Custom Validator Development Guide

This document describes how to develop custom validators using the Truthound SDK.

Overview

The Truthound SDK provides three approaches for creating custom validators:

  1. Decorator Approach - Add metadata to classes and register them with the registry
  2. Builder Pattern - Create validators using a fluent API without subclassing
  3. Template Inheritance - Extend predefined template classes

1. Decorator Approach

@custom_validator

The most common approach for creating custom validators.

from truthound.validators.sdk import custom_validator
from truthound.validators.base import Validator, ValidationIssue, NumericValidatorMixin
import polars as pl

@custom_validator(
    name="percentage_range",
    category="numeric",
    description="Validates values are valid percentages (0-100)",
    version="1.0.0",
    author="your-name@example.com",
    tags=["numeric", "range", "percentage"],
    examples=[
        "PercentageValidator()",
        "PercentageValidator(columns=('rate', 'ratio'))",
    ],
    config_schema={
        "type": "object",
        "properties": {
            "allow_zero": {"type": "boolean", "default": True}
        }
    },
    auto_register=True,  # Default: True
)
class PercentageValidator(Validator, NumericValidatorMixin):
    def validate(self, lf: pl.LazyFrame) -> list[ValidationIssue]:
        issues = []
        for col in self._get_numeric_columns(lf):
            # Range validation logic for 0-100
            count = (
                lf.filter(
                    (pl.col(col) < 0) | (pl.col(col) > 100)
                )
                .select(pl.len())
                .collect()
                .item()
            )
            if count > 0:
                issues.append(
                    ValidationIssue(
                        column=col,
                        issue_type="invalid_percentage",
                        count=count,
                        severity=self.config.severity_override or Severity.MEDIUM,
                        details=f"Found {count} values outside 0-100 range",
                    )
                )
        return issues

Parameters

Parameter Type Default Description
name str (required) Unique validator name
category str "custom" Validator category
description str "" Human-readable description
version str "1.0.0" Semantic version
author str "" Author name/email
tags list[str] None Tags for filtering/searching
examples list[str] None Usage examples for documentation
config_schema dict None Configuration JSON schema
auto_register bool True Whether to automatically register with the registry

@register_validator

Registers an existing validator class with the registry.

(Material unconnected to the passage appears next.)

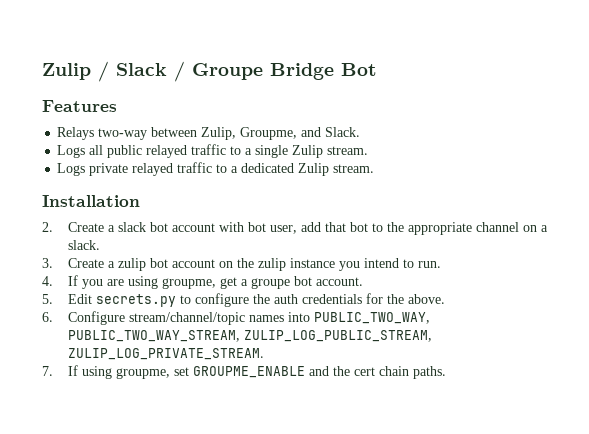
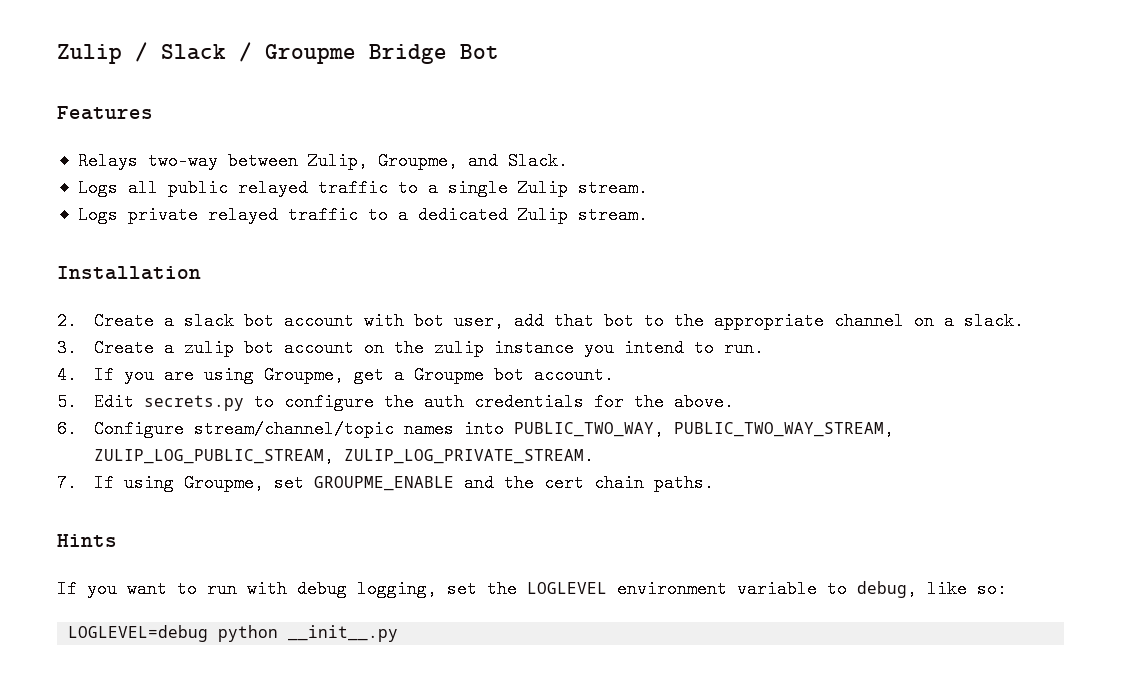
[192,63,263,80] Groupe -> [265,44,356,64] Groupme
[161,278,216,289] groupme, -> [264,366,345,384] Groupme,
[250,278,290,289] groupe -> [414,366,485,384] Groupme
[115,368,170,379] groupme, -> [184,474,265,492] Groupme,
(446, 372) none -> [57,534,117,547] [57,580,1007,598] [68,625,399,642] // Hints // If you want to run with debug logging, set the LOGLEVEL environment variable to debug, like so: // LOGLEVEL=debug python __init__.py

from truthound.validators.sdk import register_validator

@register_validator
class MyValidator(Validator):
    name = "my_validator"
    category = "custom"

    def validate(self, lf: pl.LazyFrame) -> list[ValidationIssue]:
        ...

@validator_metadata

Adds detailed metadata to an existing validator.

from truthound.validators.sdk import validator_metadata, register_validator

@validator_metadata(
    description="Validates phone number format",
    version="1.0.0",
    author="team@example.com",
    tags=["string", "phone", "format"],
    examples=[
        "PhoneValidator(format='US')",
        "PhoneValidator(format='KR')",
    ],
)
@register_validator
class PhoneValidator(Validator):
    name = "phone"
    category = "string"
    ...

@deprecated_validator

Marks a validator as deprecated.

from truthound.validators.sdk import deprecated_validator

@deprecated_validator(
    message="Use 'email_v2' for RFC 5322 compliance",
    replacement="email_v2",
    remove_in_version="2.0.0",
)
class OldEmailValidator(Validator):
    name = "email_v1"
    ...

A DeprecationWarning is raised upon instantiation:

DeprecationWarning: Validator 'email_v1' is deprecated. Use 'email_v2' for RFC 5322 compliance. Use 'email_v2' instead. Will be removed in version 2.0.0.


2. Registry API

Functions for querying and managing registered validators.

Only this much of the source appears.